GOAL OF THE EXERCISE
Output all of the data exactly, keeping any images out of the copy.

───── SUPPLIED RECORDS ─────

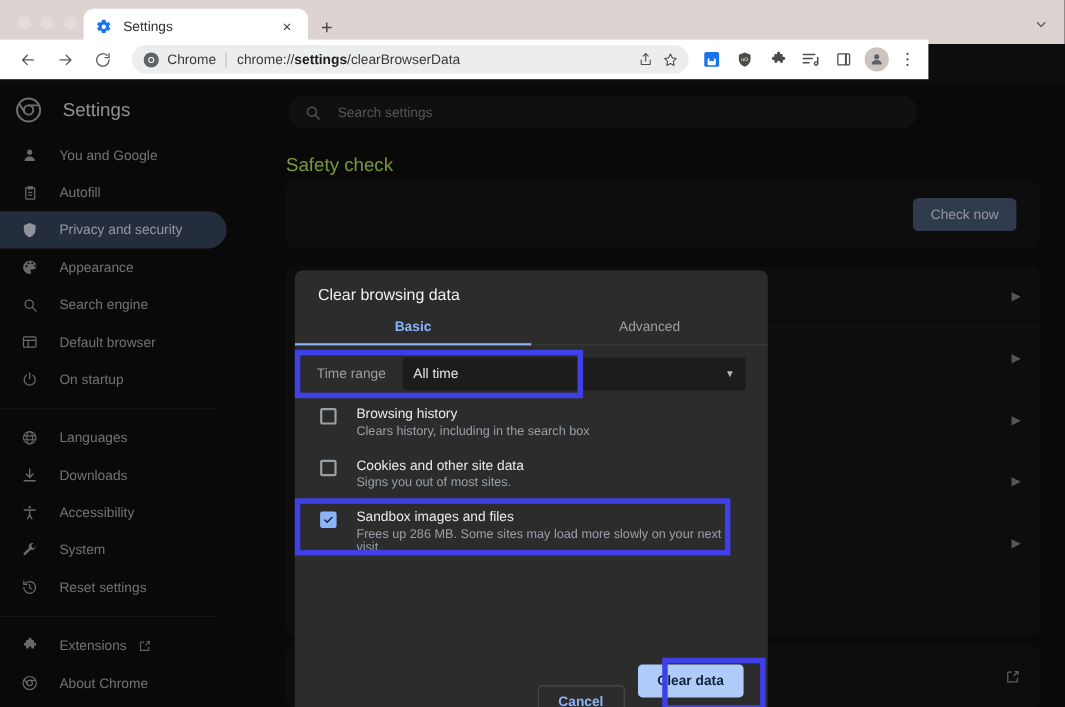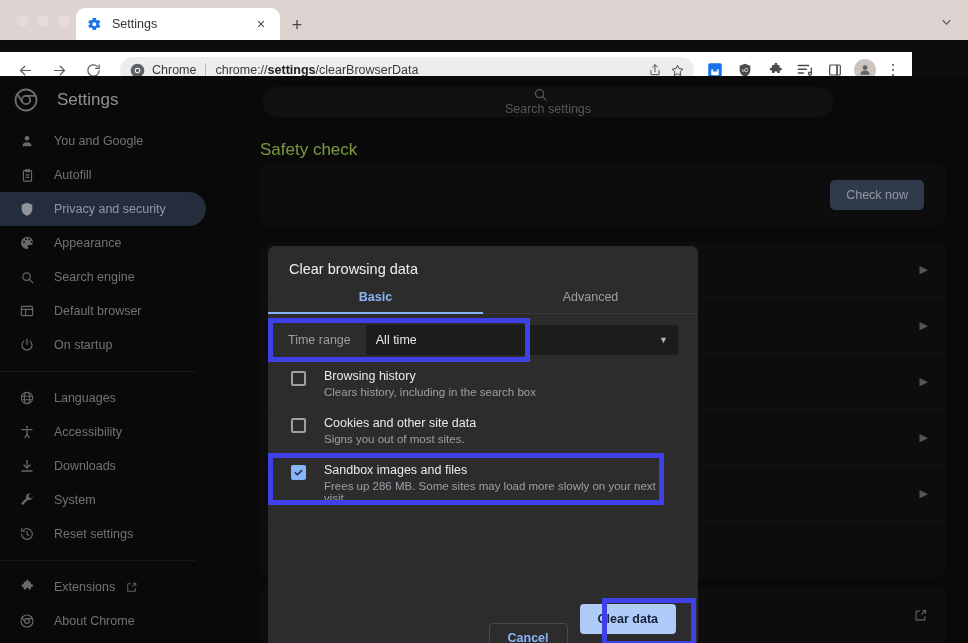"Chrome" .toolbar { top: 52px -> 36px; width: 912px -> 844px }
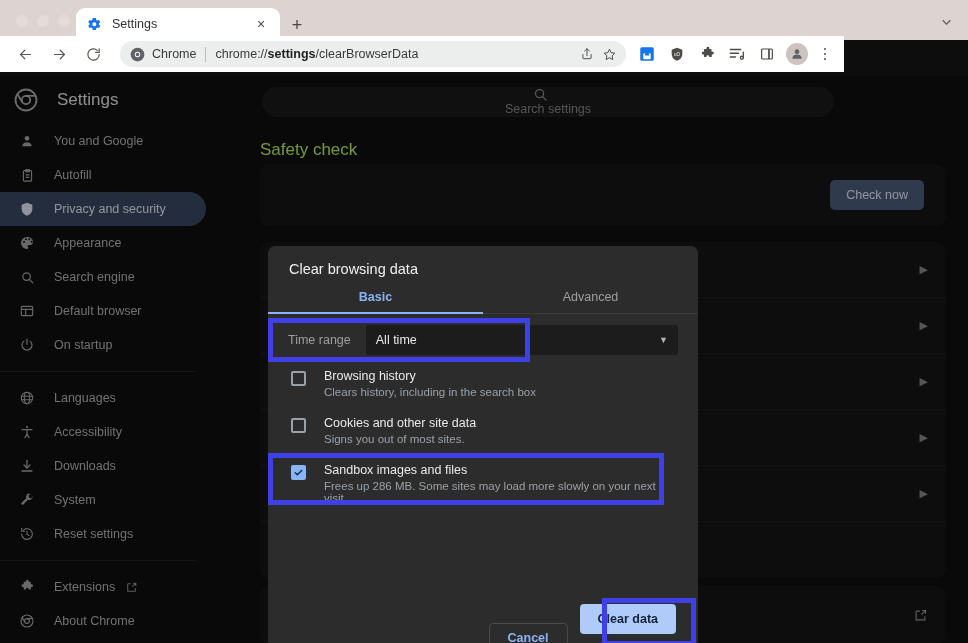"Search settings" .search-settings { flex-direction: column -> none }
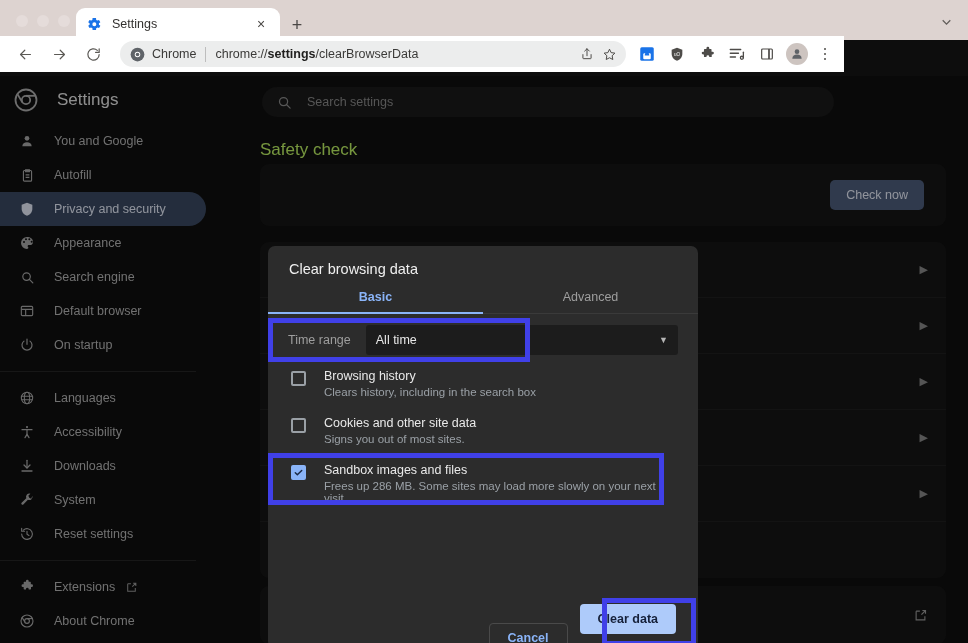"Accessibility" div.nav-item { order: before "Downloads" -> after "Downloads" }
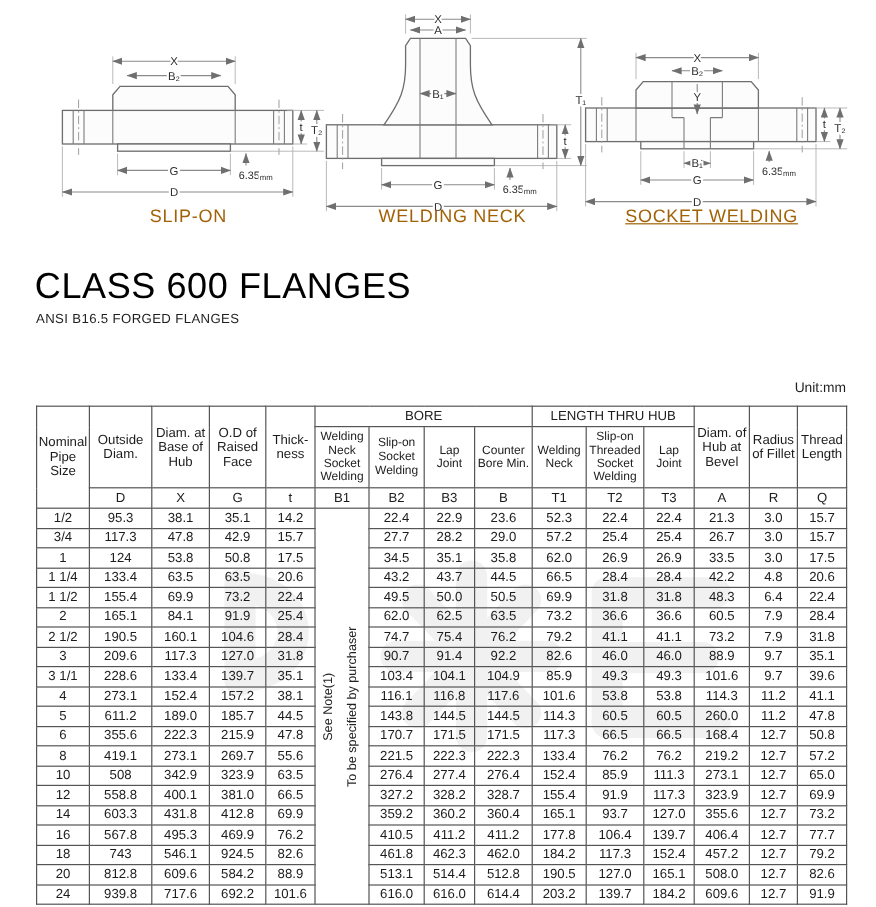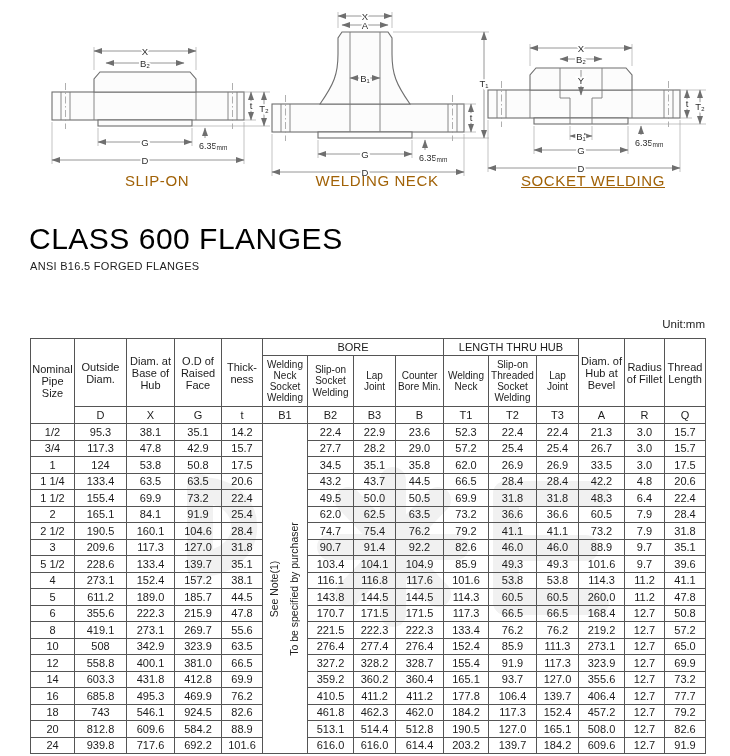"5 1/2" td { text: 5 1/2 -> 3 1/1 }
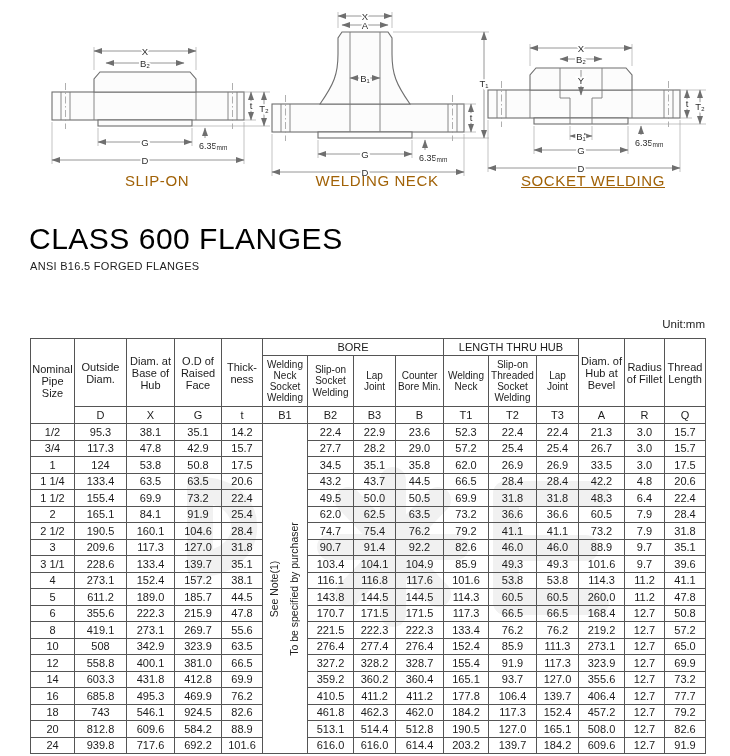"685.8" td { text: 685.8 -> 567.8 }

─────

THE ANSWER
"Chrome" .toolbar { top: 52px -> 36px; width: 912px -> 844px }
"Search settings" .search-settings { flex-direction: column -> none }
"Accessibility" div.nav-item { order: before "Downloads" -> after "Downloads" }
"5 1/2" td { text: 5 1/2 -> 3 1/1 }
"685.8" td { text: 685.8 -> 567.8 }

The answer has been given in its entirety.